### Exercise data
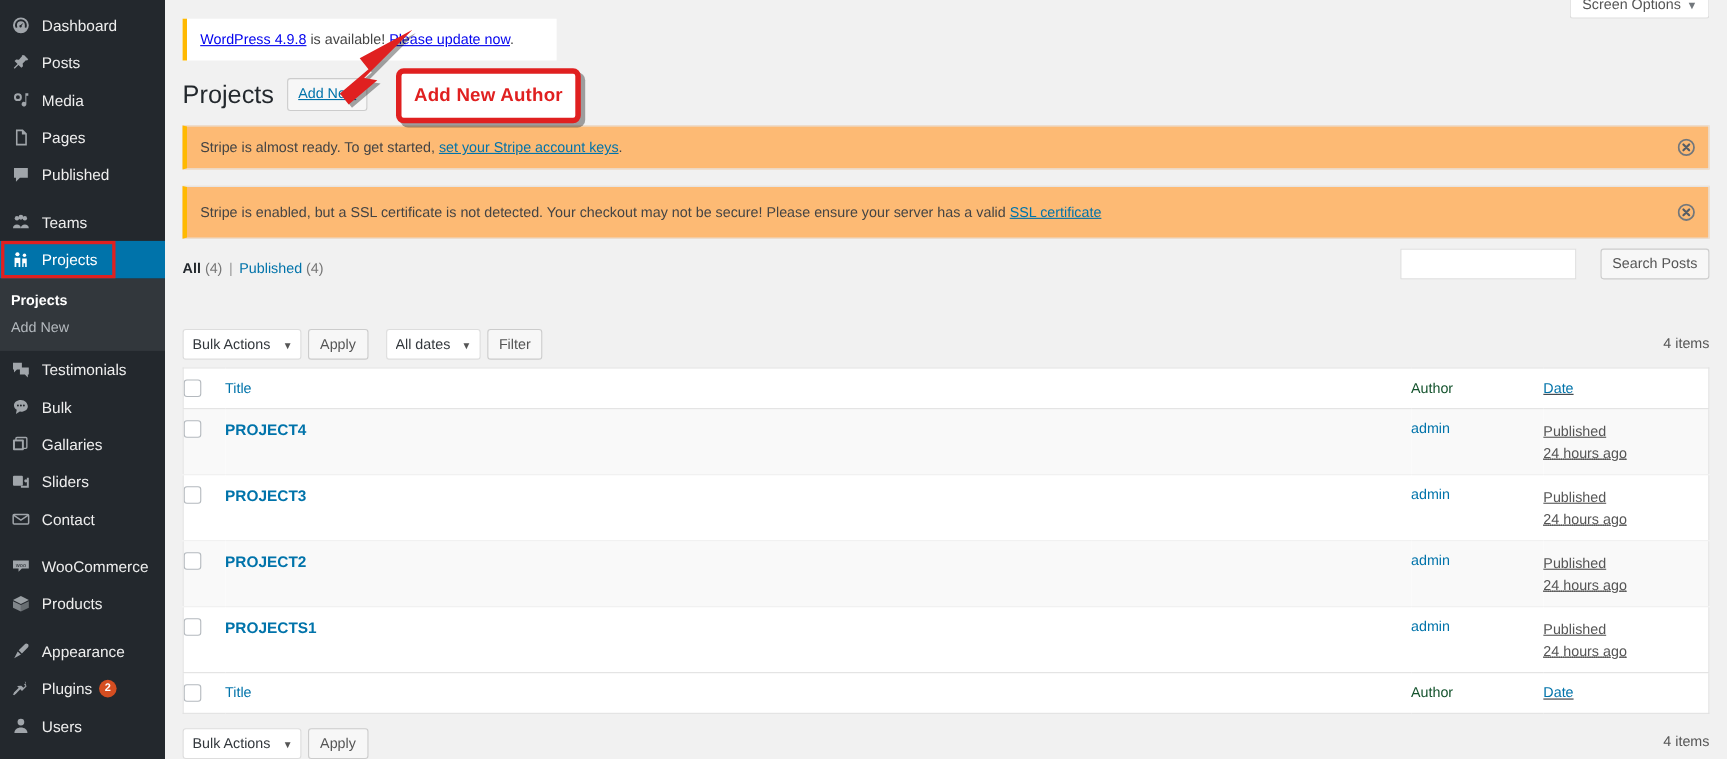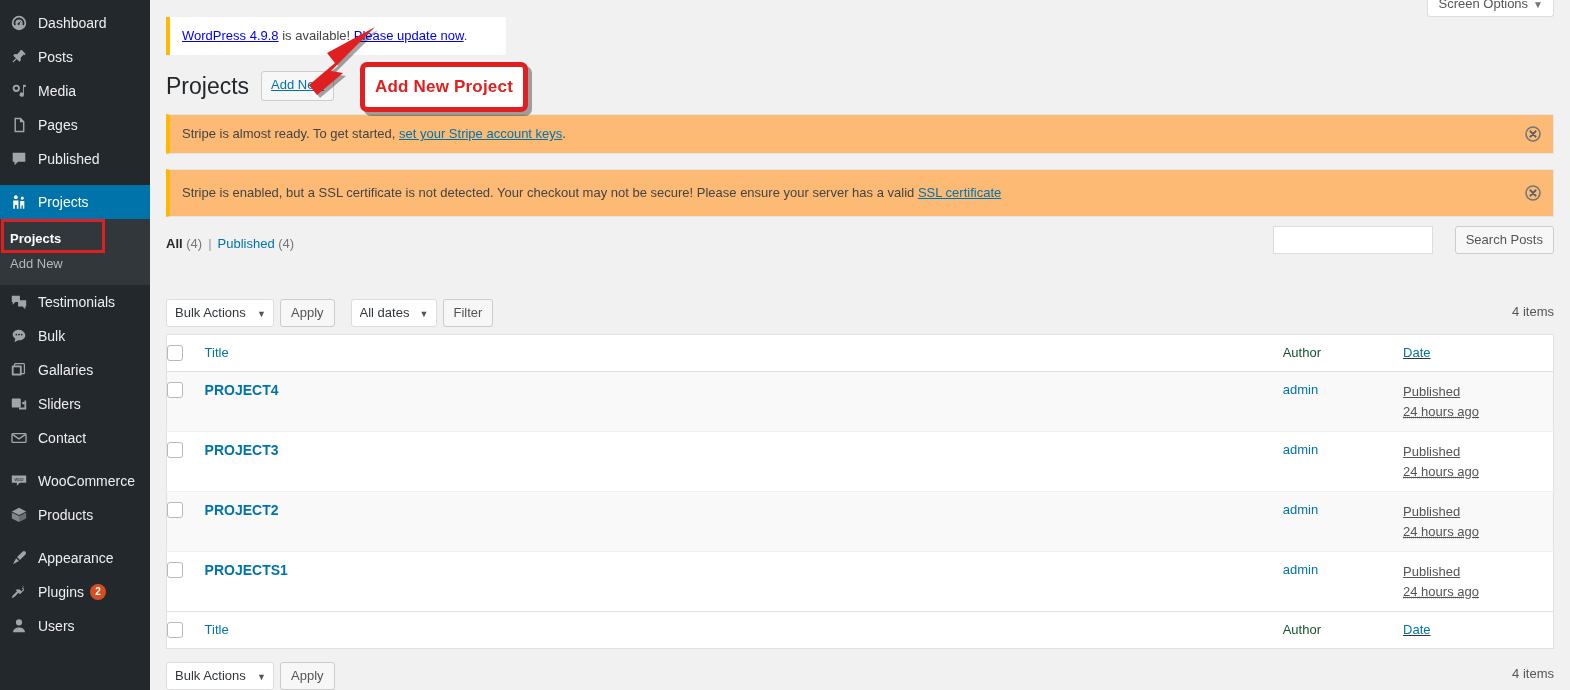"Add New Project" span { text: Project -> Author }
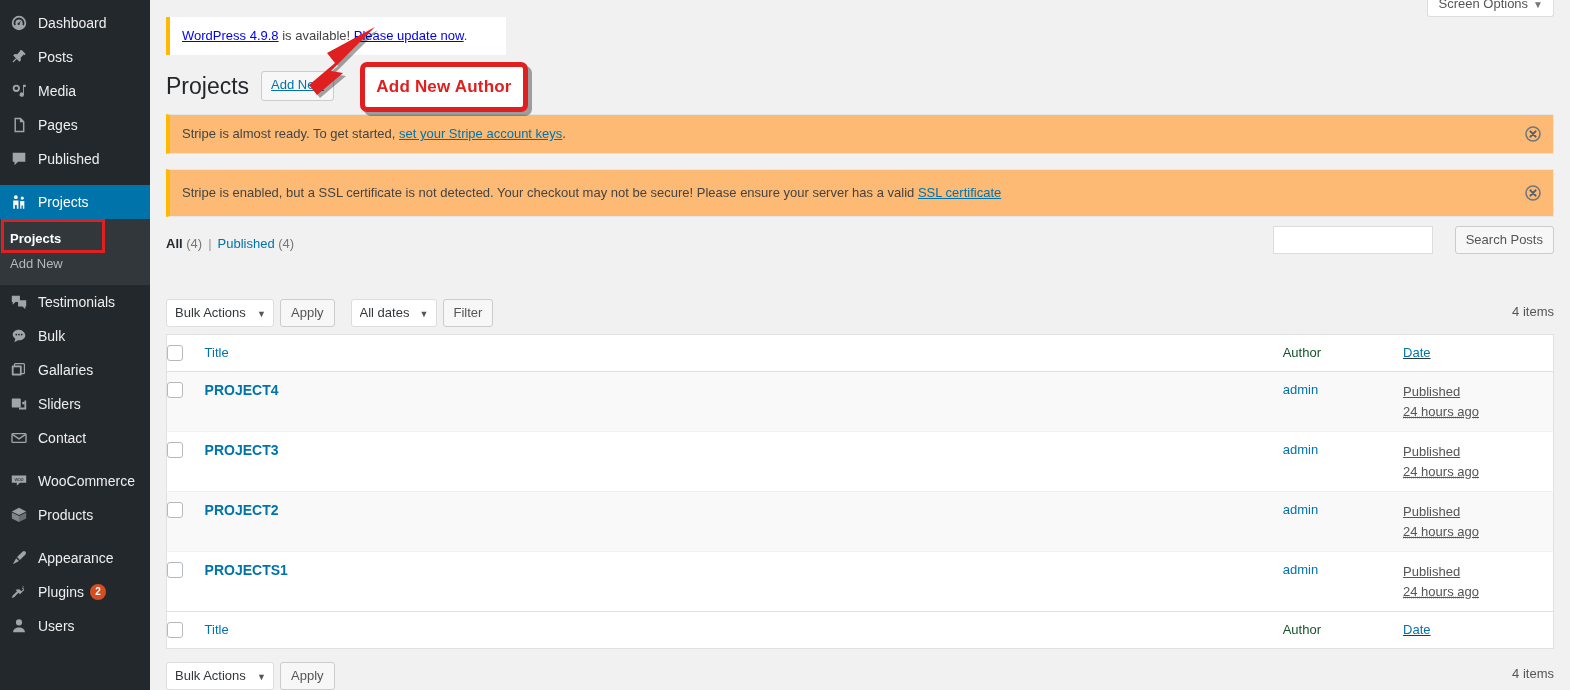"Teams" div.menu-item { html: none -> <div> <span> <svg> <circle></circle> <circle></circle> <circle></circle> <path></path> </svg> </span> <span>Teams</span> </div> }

...

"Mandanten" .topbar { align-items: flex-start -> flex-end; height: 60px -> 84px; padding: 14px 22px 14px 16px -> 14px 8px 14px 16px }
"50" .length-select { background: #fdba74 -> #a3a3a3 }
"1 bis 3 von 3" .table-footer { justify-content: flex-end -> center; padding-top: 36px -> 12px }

### About this exercise
What to print is the stretch of entries from the line with "text: Project ->" up to and including the line with "html: none ->". Please print it exactly and leave out the pictures.

### Written solution
"Add New Project" span { text: Project -> Author }
"Teams" div.menu-item { html: none -> <div> <span> <svg> <circle></circle> <circle></circle> <circle></circle> <path></path> </svg> </span> <span>Teams</span> </div> }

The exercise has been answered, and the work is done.